(Source data)
=-=-=-=-=
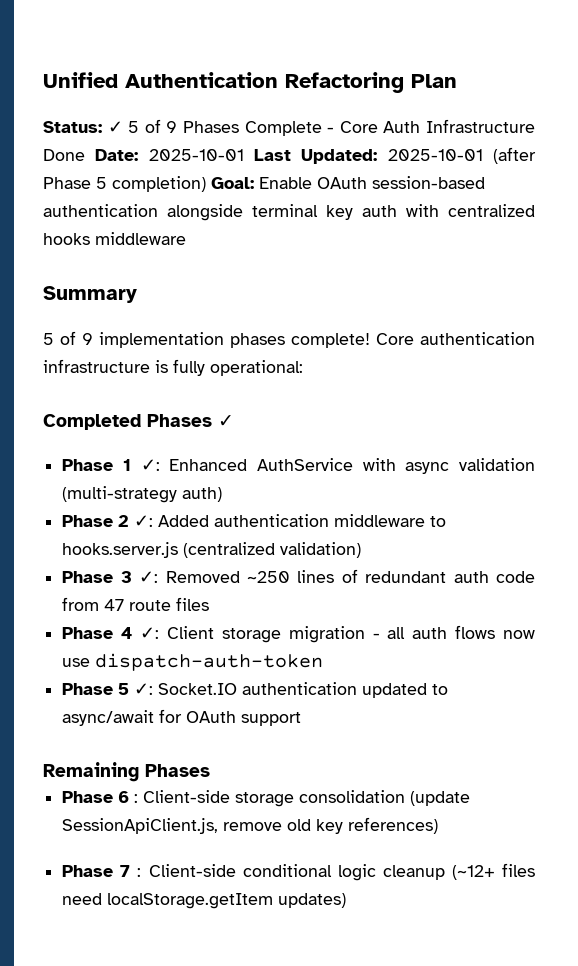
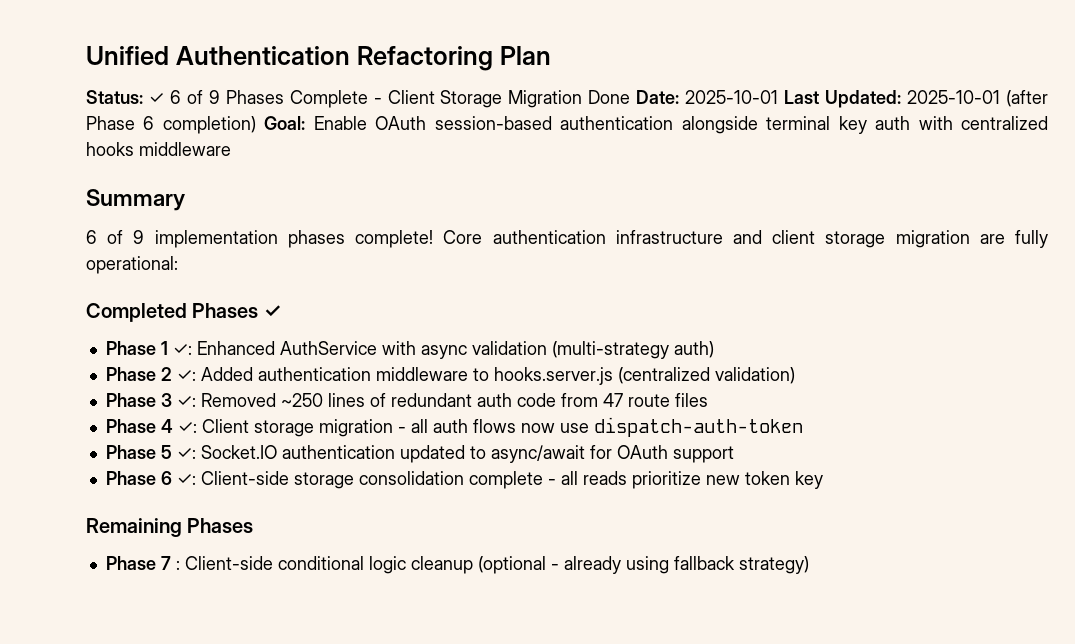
- Status: ✓ 5 of 9 Phases Complete - Core Auth Infrastructure Done Date: 2025-10-01 Last Updated: 2025-10-01 (after Phase 5 completion) Goal: Enable OAuth session-based authentication alongside terminal key auth with centralized hooks middleware
+ Status: ✓ 6 of 9 Phases Complete - Client Storage Migration Done Date: 2025-10-01 Last Updated: 2025-10-01 (after Phase 6 completion) Goal: Enable OAuth session-based authentication alongside terminal key auth with centralized hooks middleware
- 5 of 9 implementation phases complete!
+ 6 of 9 implementation phases complete!
- Core authentication infrastructure is fully operational:
+ Core authentication infrastructure and client storage migration are fully operational:
+ Phase 6 ✓: Client-side storage consolidation complete - all reads prioritize new token key
  Remaining Phases
- Phase 6 : Client-side storage consolidation (update SessionApiClient.js, remove old key references)
- Phase 7 : Client-side conditional logic cleanup (~12+ files need localStorage.getItem updates)
+ Phase 7 : Client-side conditional logic cleanup (optional - already using fallback strategy)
=-=-=-=-=
* About this exercise
Reproduce the lines above exactly, please, but not the pictures in them.

* Response
- Status: ✓ 5 of 9 Phases Complete - Core Auth Infrastructure Done Date: 2025-10-01 Last Updated: 2025-10-01 (after Phase 5 completion) Goal: Enable OAuth session-based authentication alongside terminal key auth with centralized hooks middleware
+ Status: ✓ 6 of 9 Phases Complete - Client Storage Migration Done Date: 2025-10-01 Last Updated: 2025-10-01 (after Phase 6 completion) Goal: Enable OAuth session-based authentication alongside terminal key auth with centralized hooks middleware
- 5 of 9 implementation phases complete!
+ 6 of 9 implementation phases complete!
- Core authentication infrastructure is fully operational:
+ Core authentication infrastructure and client storage migration are fully operational:
+ Phase 6 ✓: Client-side storage consolidation complete - all reads prioritize new token key
  Remaining Phases
- Phase 6 : Client-side storage consolidation (update SessionApiClient.js, remove old key references)
- Phase 7 : Client-side conditional logic cleanup (~12+ files need localStorage.getItem updates)
+ Phase 7 : Client-side conditional logic cleanup (optional - already using fallback strategy)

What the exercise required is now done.